Filter the records below and copy every line containing the word "Plugins".

START Extracted data

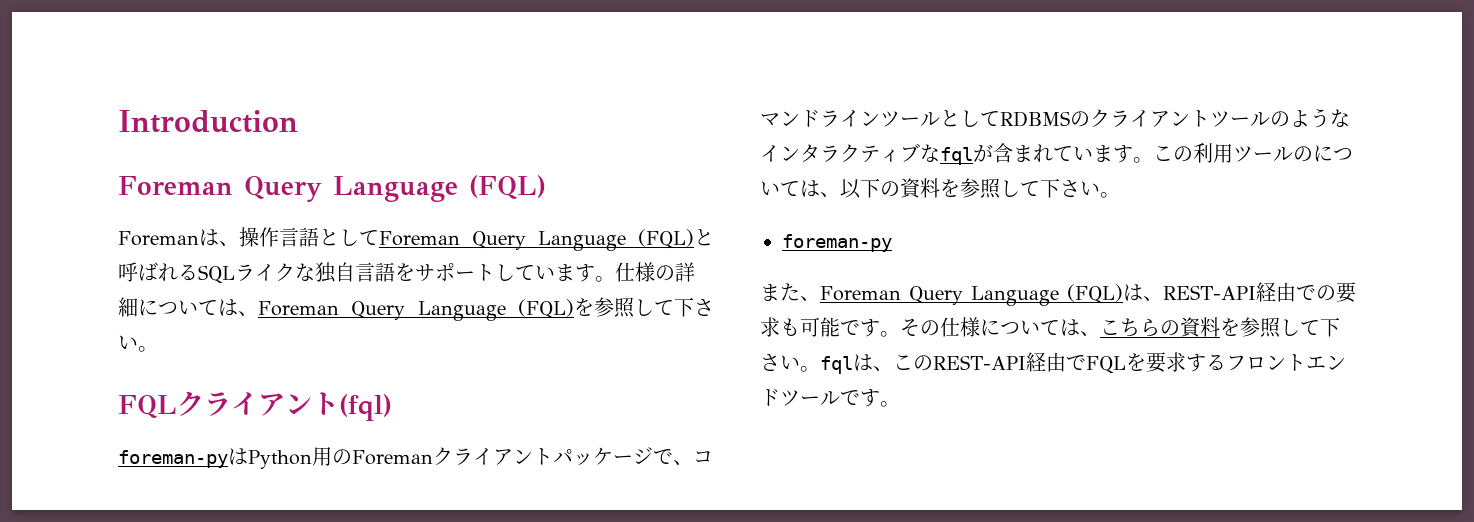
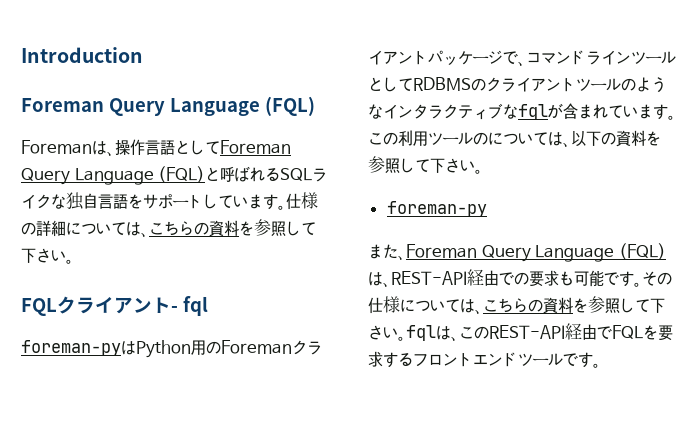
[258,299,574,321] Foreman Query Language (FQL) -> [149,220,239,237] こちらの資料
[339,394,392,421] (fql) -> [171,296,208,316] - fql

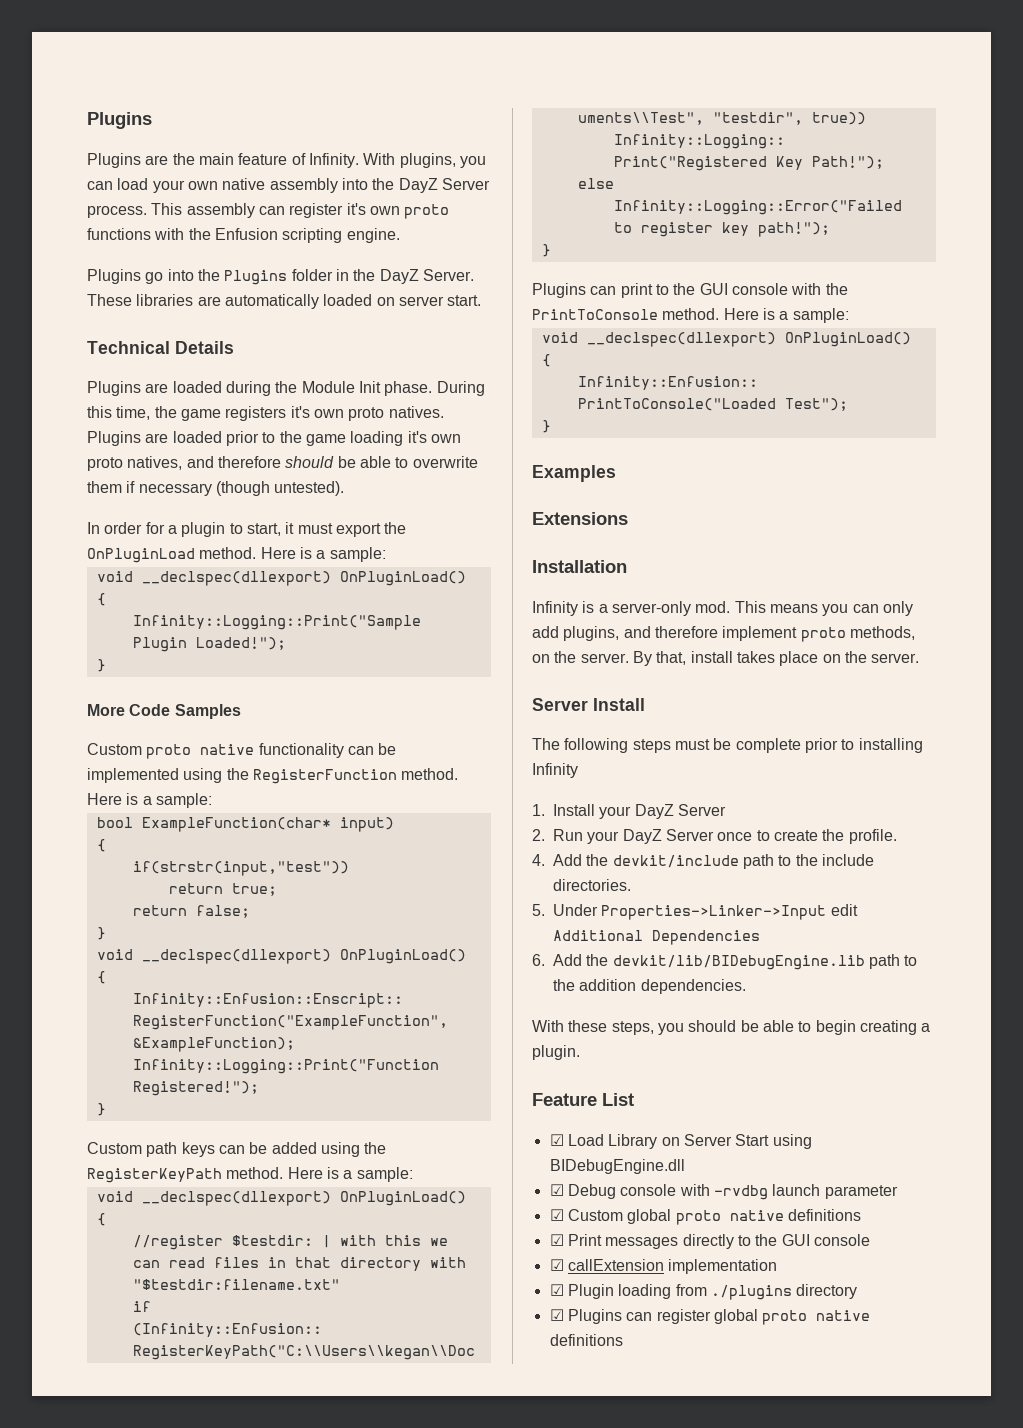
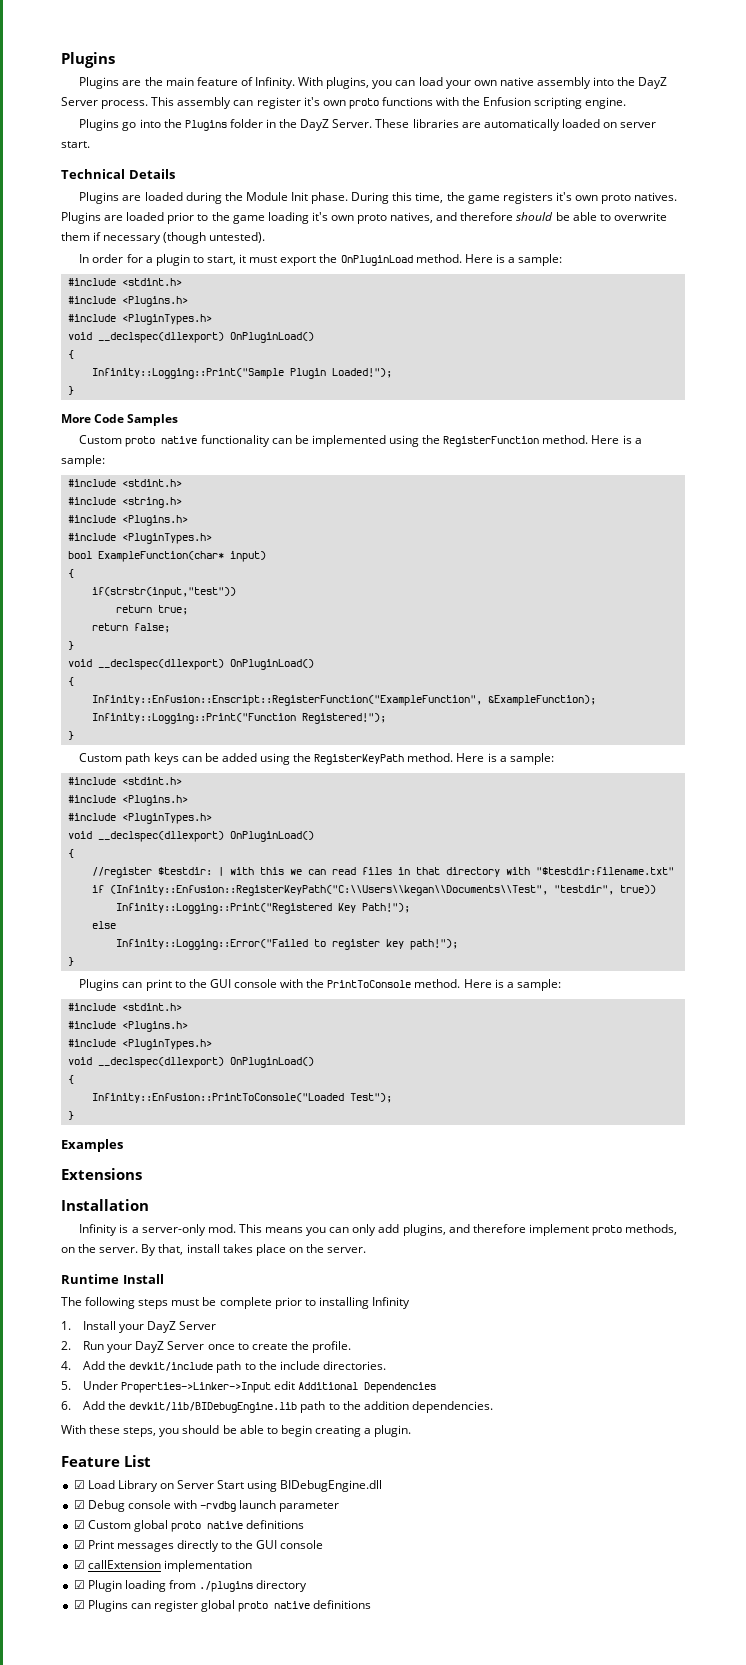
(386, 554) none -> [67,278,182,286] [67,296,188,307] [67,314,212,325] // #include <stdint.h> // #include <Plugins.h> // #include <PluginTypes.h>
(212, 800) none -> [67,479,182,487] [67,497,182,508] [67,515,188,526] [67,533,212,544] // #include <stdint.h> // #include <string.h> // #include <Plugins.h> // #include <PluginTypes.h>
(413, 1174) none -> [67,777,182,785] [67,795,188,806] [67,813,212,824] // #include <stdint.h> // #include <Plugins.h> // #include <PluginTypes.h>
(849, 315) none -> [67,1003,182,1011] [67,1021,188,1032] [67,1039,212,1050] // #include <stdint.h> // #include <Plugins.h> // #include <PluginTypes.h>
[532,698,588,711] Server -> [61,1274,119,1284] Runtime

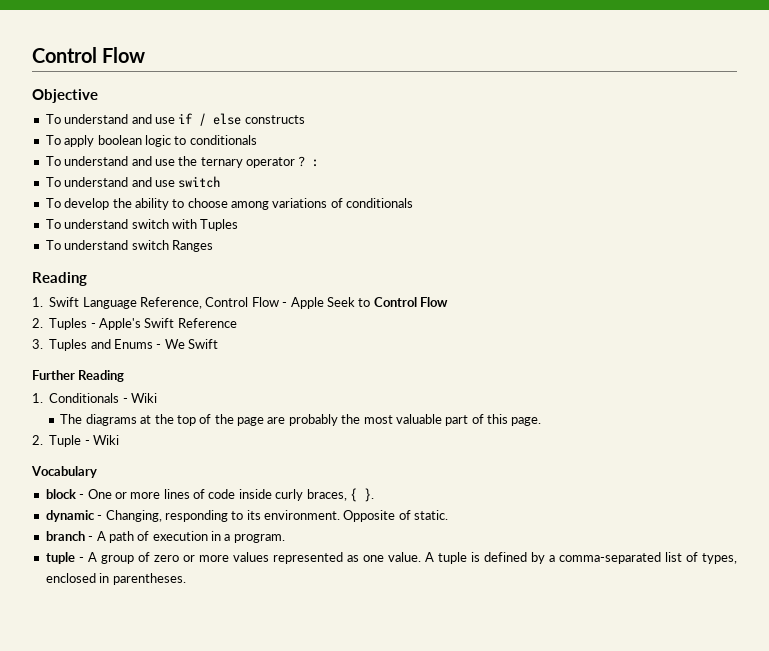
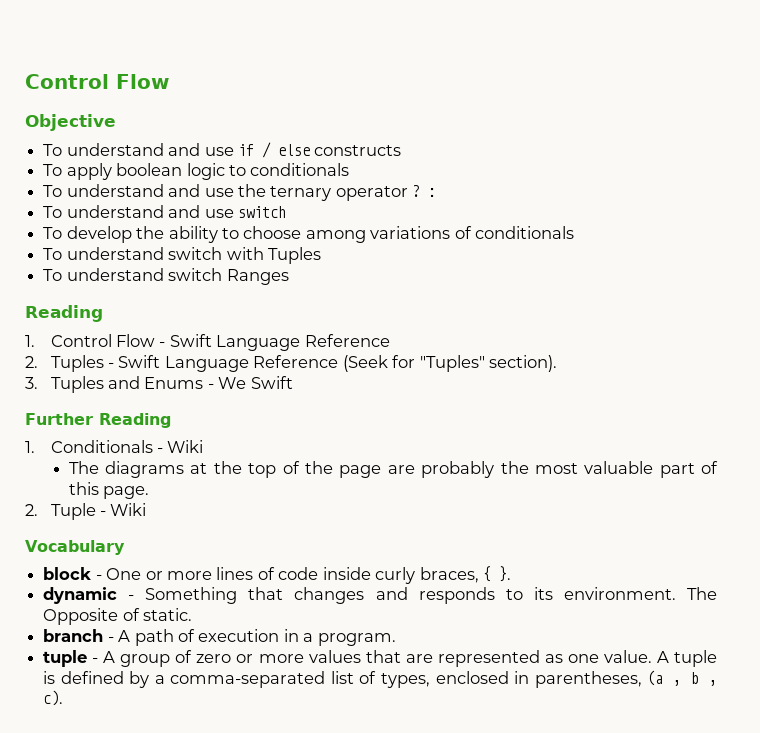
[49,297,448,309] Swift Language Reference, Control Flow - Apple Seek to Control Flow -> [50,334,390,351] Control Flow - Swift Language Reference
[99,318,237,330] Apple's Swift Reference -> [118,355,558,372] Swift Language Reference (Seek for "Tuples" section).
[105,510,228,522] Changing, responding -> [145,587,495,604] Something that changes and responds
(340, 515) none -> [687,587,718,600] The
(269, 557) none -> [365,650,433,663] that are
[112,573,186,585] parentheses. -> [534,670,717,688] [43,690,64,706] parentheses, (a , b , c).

END Extracted data

Task result:
(386, 554) none -> [67,278,182,286] [67,296,188,307] [67,314,212,325] // #include <stdint.h> // #include <Plugins.h> // #include <PluginTypes.h>
(212, 800) none -> [67,479,182,487] [67,497,182,508] [67,515,188,526] [67,533,212,544] // #include <stdint.h> // #include <string.h> // #include <Plugins.h> // #include <PluginTypes.h>
(413, 1174) none -> [67,777,182,785] [67,795,188,806] [67,813,212,824] // #include <stdint.h> // #include <Plugins.h> // #include <PluginTypes.h>
(849, 315) none -> [67,1003,182,1011] [67,1021,188,1032] [67,1039,212,1050] // #include <stdint.h> // #include <Plugins.h> // #include <PluginTypes.h>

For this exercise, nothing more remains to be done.